When I originally thought of writing about red quarters, I had three examples ready to be photographed as accompanying artwork.
However, when you have a young son who is fascinated with arcade games, ticket redemption machines and all manner of gumball dispensers, keeping quarters handy is difficult.
So, just imagine that this is a photo of a real red quarter taken on my dining room table, and not one I grabbed online this morning.
Have you ever sorted through your change and found an older quarter painted red, or the remnants of red paint that has been worn away during a few decades in someone’s pocket or change jar? Congratulations! There is a good chance that you are holding a piece of arcade history.
First of all, let me point out that there are a few alternative origins that are possible – but, not as neat as the arcade connection. Red quarters are also used for free laundromats and the occasional jukebox at the local tavern, but with change machines more available in 2017, and the increasing prices of these services, dollar bills are used much more often.
Red quarters are known as “shills” or “house coins.” When I managed an Aladdin’s Castle arcade back in the early 1990s, I called them “freebies.”
Arcade machines are amazing pieces of technology. From the start button, to the circuitry, to the joysticks, to the screen and speakers, millions of bits of high-tech electronic signals are bouncing around inside that pressboard cabinet before “Ready Player One” ever appears in colorful, pixilated glory to you.
But, before the credit button can ever be activated, the quarter has to make its way from your pocket through a series of mechanical twists and turns before the game recognizes your offering as a legitimate form of payment.

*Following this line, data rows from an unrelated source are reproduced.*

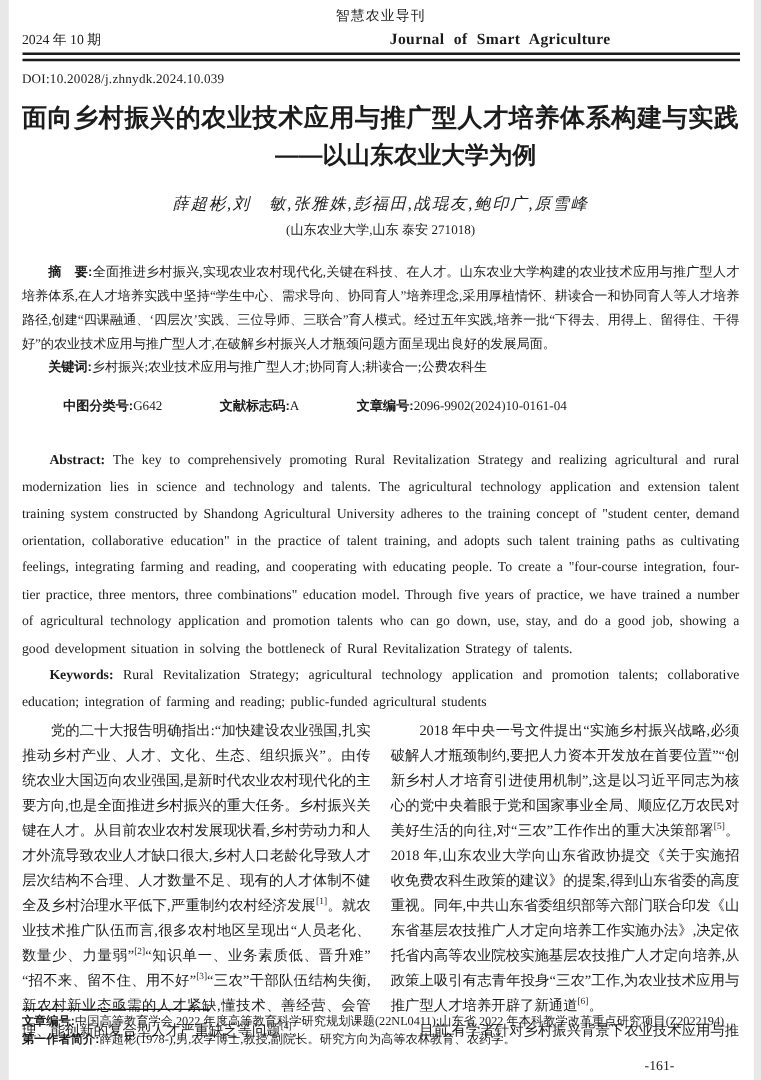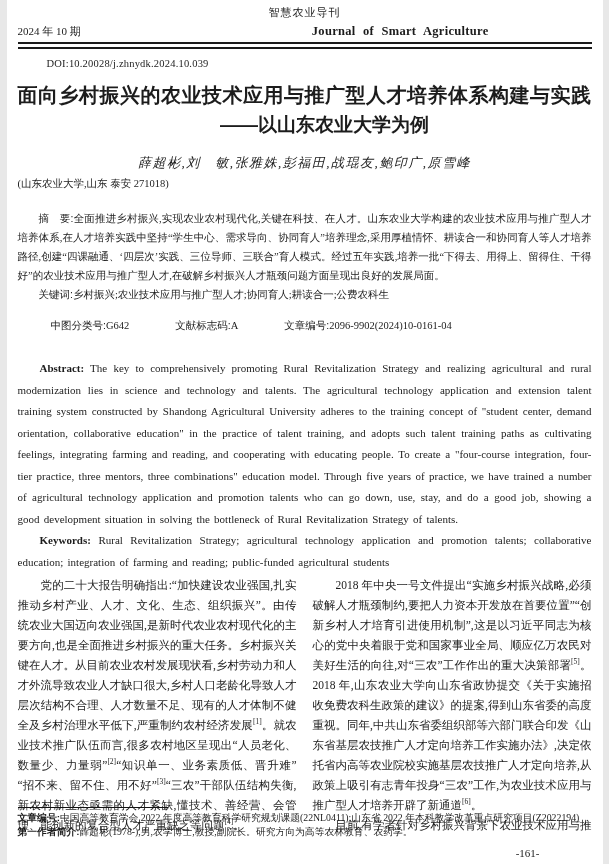--- a/index.html
+++ b/index.html
@@ -19,7 +19,7 @@
     font-family:"Liberation Serif",serif;word-spacing:4px;letter-spacing:0.3px;
   }
   .double-rule{margin-top:3px;height:3px;border-top:2px solid #1b1b1b;border-bottom:2px solid #1b1b1b;}
-  .doi{margin-top:9px;font-size:10.5px;letter-spacing:0.2px;margin-left:29px;}
+  .doi{margin-top:9px;font-size:10.5px;letter-spacing:0.2px;}
   
   .title{
     margin:13px 0 0 0;font-size:20px;font-weight:bold;

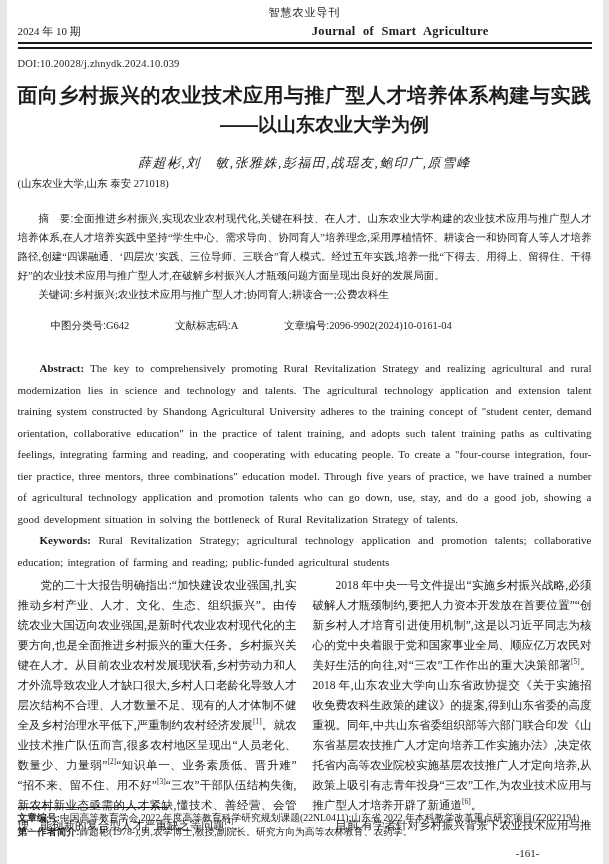--- a/index.html
+++ b/index.html
@@ -30,7 +30,7 @@
     font-family:"Liberation Sans","DejaVu Sans",sans-serif;margin-top:3px;padding-left:40px;
   }
   .authors{margin-top:16px;text-align:center;font-size:13px;letter-spacing:1.5px;font-style:italic;}
-  .affiliation{margin-top:5px;font-size:10.5px;}
+  .affiliation{margin-top:5px;text-align:center;font-size:10.5px;}
   
   .abstract-cn{margin:18px 0 0 0;font-size:10.5px;line-height:19px;text-align:justify;text-indent:2em;}
   .label-cn{font-weight:normal;font-family:"Liberation Sans","DejaVu Sans",sans-serif;}

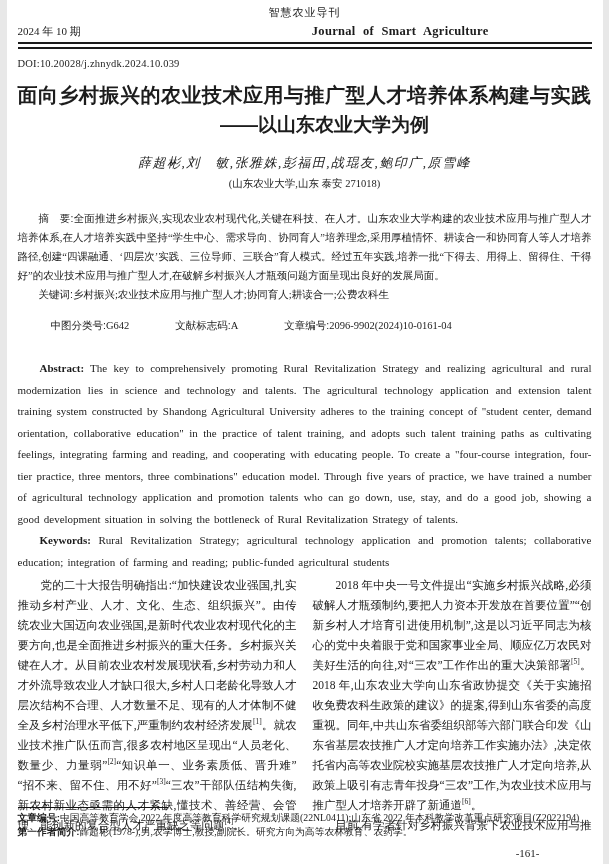--- a/index.html
+++ b/index.html
@@ -33,7 +33,7 @@
   .affiliation{margin-top:5px;text-align:center;font-size:10.5px;}
   
   .abstract-cn{margin:18px 0 0 0;font-size:10.5px;line-height:19px;text-align:justify;text-indent:2em;}
-  .label-cn{font-weight:normal;font-family:"Liberation Sans","DejaVu Sans",sans-serif;}
+  .label-cn{font-weight:bold;font-family:"Liberation Sans","DejaVu Sans",sans-serif;}
   .keywords-cn{margin:0;font-size:10.5px;line-height:19px;text-align:justify;text-indent:2em;}
   .class-line{margin:12px;font-size:10.5px;line-height:19px;text-indent:2em;}
   .class-line .item{margin-right:46px;}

Along the way, there are many places for your quarter to become lodged or even fall through to the coin collection box without giving you a credit to start the game.
If your arcade didn’t have an attendant back then, you usually just kicked or beat the coin door in a futile attempt to make it either accept the quarter – or generously return it to you. This usually never, ever worked.
Arcade attendants were the best people that minimum wage could hire at the time. While many could be trusted to open the front doors on time, most arcade owners did not trust their minions with keys to the coin doors or collection boxes.
When a customer complained about not receiving credit for their coin, an attendant would use a red-painted quarter in the slot to make the game work. If it did, the customer could then play their game and smile. If the game still did not work, an “Out of Order” sign would be placed over the screen until a repair technician could render first aid.
When it came time to count the game’s coin box each week, the red quarters would be sorted out from the silver ones and returned to the attendants to use again. They wouldn’t be counted as income and the arcade owner’s accountant would celebrate and rejoice at the reduction of paperwork.
At Aladdin’s Castle, we also used painted quarters, but only for the Rowe change machine or crane game. Our attendants had access to the coin mechanisms because tokens were used to credit the machines instead of cash – and our accountants rejoiced at the reduction of paperwork.
Why the red paint? Red paint stands out better in a sea of silver coins in the automatic counter, and in many cases, it’s also the only shade of nail polish that a female employee had handy at the time.
The next time you spot a red quarter, and the date on it is from before 1992, there is a very good chance that it was used to make someone’s arcade experience a happy one. Keep the cycle going and use it to credit-up the next video game you come across!